In 2009 when the bill for regulating intermediaries ticked over £10m most saw this more than doubling in costs since FSA acquired responsibility from the MCCB in 2004 as a milestone.  This was nothing compared to the 32% hike in 2010 to fund the work to be undertaken in the Mortgage Market Review.  Despite the pain, the industry swallowed hard, paid the fees and worked with the regulator to implement the agreed plans and build better, more compliant firms with significant compliance and risk support that did not exist pre-crisis.  Verbally it was inferred that some of these costs were one-off and project based and would recede once MMR was implemented.

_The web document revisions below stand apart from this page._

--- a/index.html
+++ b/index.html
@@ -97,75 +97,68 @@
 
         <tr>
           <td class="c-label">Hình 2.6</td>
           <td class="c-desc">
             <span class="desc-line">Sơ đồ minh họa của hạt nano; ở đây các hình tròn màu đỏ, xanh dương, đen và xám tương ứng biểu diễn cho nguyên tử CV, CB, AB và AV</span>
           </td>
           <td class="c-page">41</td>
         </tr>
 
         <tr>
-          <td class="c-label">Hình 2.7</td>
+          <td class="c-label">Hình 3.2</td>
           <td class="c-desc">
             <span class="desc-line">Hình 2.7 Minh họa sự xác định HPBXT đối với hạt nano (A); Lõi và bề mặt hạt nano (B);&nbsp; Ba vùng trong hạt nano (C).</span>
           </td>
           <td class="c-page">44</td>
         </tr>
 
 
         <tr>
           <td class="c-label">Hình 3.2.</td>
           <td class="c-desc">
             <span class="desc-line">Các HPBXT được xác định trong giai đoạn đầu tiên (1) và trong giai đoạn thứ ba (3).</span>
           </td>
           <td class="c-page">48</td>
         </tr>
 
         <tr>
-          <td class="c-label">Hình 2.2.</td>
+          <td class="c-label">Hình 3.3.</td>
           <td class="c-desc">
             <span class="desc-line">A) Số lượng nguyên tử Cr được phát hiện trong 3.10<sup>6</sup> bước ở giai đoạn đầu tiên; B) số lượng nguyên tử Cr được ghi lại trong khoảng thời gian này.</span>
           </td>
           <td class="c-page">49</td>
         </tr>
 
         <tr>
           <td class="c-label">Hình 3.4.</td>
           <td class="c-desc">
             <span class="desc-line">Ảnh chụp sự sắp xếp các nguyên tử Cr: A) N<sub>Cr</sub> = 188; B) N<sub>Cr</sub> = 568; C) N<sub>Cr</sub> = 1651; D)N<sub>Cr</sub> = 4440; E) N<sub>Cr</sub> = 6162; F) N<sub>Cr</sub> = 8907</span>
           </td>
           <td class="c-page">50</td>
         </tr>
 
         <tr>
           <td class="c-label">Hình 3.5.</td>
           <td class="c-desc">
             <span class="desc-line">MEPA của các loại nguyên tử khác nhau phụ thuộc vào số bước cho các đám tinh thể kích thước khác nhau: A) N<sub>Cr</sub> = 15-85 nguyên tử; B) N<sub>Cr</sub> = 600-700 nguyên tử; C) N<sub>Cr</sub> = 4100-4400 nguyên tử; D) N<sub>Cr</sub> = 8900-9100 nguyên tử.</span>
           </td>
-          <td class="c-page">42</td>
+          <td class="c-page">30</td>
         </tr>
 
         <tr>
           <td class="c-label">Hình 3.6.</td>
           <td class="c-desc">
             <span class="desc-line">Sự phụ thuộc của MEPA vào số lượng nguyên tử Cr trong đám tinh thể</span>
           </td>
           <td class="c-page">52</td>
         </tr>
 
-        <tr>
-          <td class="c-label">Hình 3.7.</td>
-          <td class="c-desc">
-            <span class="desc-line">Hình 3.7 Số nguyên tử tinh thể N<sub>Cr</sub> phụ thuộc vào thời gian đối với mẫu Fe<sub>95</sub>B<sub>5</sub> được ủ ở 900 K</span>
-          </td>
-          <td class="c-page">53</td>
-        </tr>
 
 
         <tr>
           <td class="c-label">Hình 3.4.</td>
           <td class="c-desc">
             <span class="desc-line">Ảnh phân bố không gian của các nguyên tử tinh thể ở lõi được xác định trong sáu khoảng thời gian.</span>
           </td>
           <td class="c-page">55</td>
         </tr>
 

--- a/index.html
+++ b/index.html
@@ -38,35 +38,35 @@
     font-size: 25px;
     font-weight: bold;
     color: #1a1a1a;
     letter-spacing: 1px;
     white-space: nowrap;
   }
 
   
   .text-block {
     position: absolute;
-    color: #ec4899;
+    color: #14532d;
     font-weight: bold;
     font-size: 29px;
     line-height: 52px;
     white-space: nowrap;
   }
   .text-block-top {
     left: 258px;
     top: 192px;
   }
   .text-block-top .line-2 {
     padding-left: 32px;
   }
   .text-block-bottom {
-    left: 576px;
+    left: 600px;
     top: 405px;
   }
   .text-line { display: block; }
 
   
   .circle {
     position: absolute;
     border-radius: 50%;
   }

Inflationary increases prevailed until 2015, when we received another explosion in costs ascribed to the Mortgage Credit Directive and a need to build a new shiny competition vehicle within the FCA.  The Competition and Markets Authority and their approach is not enough – Financial Services needs its own special breed of competition economists and lawyers to pick over what remains of the advice industry following all improvements ushered in by RDR and MMR.

The last two rounds of FCA fees reviews introduced a further 16% increase in fees on mortgage advisers, for what is the same industry we have always had.  A fee block charged £10.9m in 2009, then £15.7m in 2015 will be charged £18.2m in 2016.  In this time direct supervision of mortgage advice firms has evaporated so we have no direct access to advice and help.  In addition firms are carrying the yoke of a regulator that has significantly failed to police effectively, meaning the costs being levied through the FSCS continue to escalate.  It cannot be right that the FCA is allowed to add cost to firms without any accountability for its own failings.

Firms have the millstone of risk and costs around their neck with a regulator that thinks they have an open cheque book.